I have a question which I think involves "conditional entropy" in the field of information theory. I am trying to wrap my head around it, but could use some help. Consider an example in which we have four houses. In the first house there are eight people, four people live in the second house, and there are two people in third house, and two people in the fourth house. So, four houses and sixteen people. If I simply choose one of these people at random, then that choice is a selection from among sixteen people, yielding an information entropy of 4 bits for that choice.
But now consider a two-step selection in which first I choose one house at random, and then I choose one of the people in the selected house. So the first step, that of picking one house from the four houses available, generates two bits of information entropy. But now, in the 25% of the time that I pick the first house, the second step adds another three bits in the choosing of one person from among the eight people in the first house. In another 25% of the cases, I need only another two bits to select one person from the four that live in the second house. And finally, in fully half of the cases, I need only a single bit to pick one person from the pair that lives in either the third or the fourth house.

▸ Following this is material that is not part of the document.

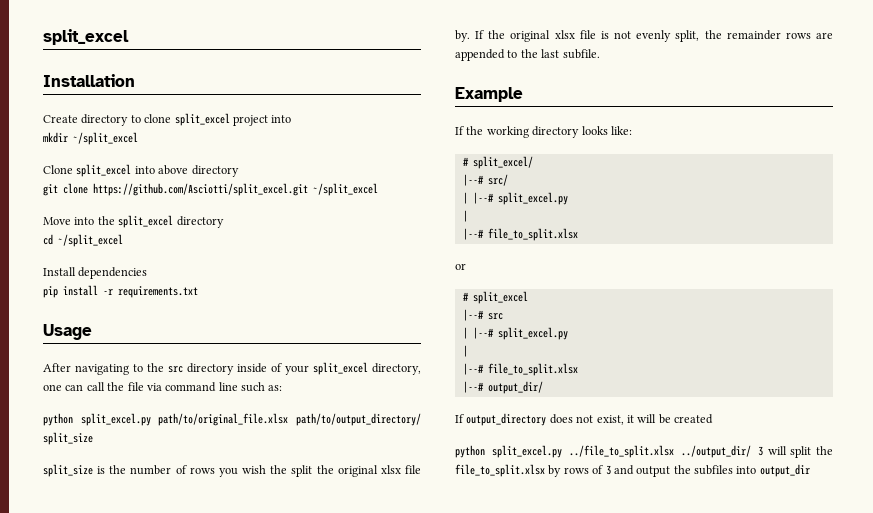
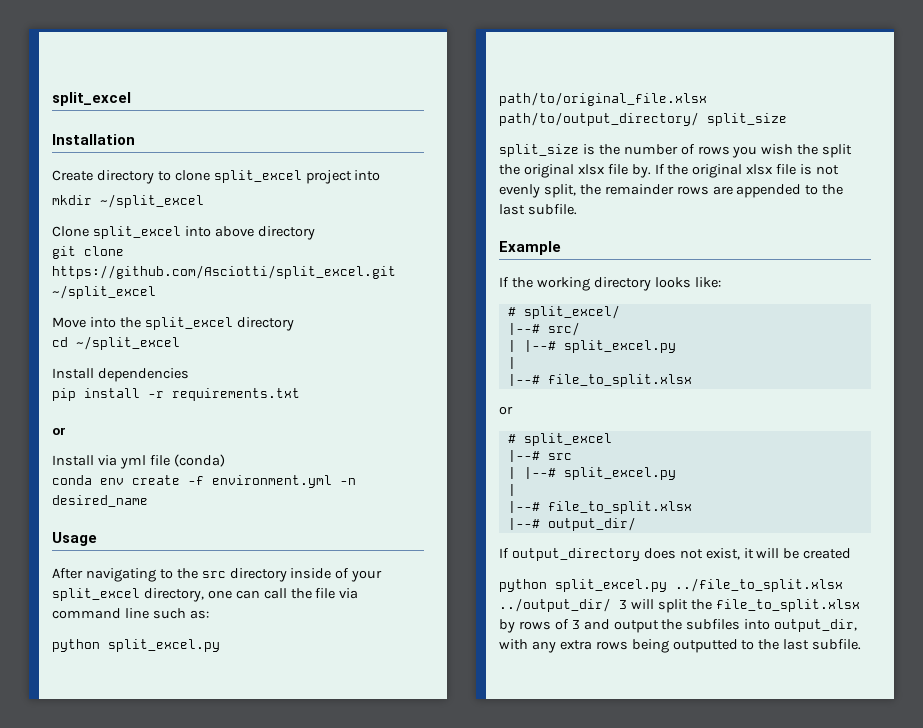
(198, 292) none -> [52,427,66,435] [52,454,225,469] [52,475,356,488] [52,495,148,507] // or // Install via yml file (conda) // conda env create -f environment.yml -n desired_name
[759,464,810,477] output_dir -> [774,619,858,632] [499,639,862,653] output_dir, with any extra rows being outputted to the last subfile.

Somehow, it seems to me, that the weighted average of bit-counts for the two-step approach should generate the same four bit total that the single-step method requires. But I can not get the figures to add up, so clearly there is more to the math than I am considering. I was expecting that you should simply be able to add up the probabilities like so:
(picking a house) + (picking a person in that house) ==
log(4) + [(1/4)*log(8) + (1/4)*log(4) + (1/4)*log(2) + (1/4)*log(2)]
But this produces a result of 3.75 bits, and not the 4 bits that I am expecting. Here is a bit of python that I used to evaluate this.
from math import log
def log2(x):
return log(x,2)
x = log2(4) + ((1.0/4)*log2(8) + (1.0/4)*log2(4) + (1.0/4)*log2(2) + (1.0/4)*log2(2))
print x
So, something is missing from my figures. Can anyone point me in the right direction?
Many thanks, -- jeffh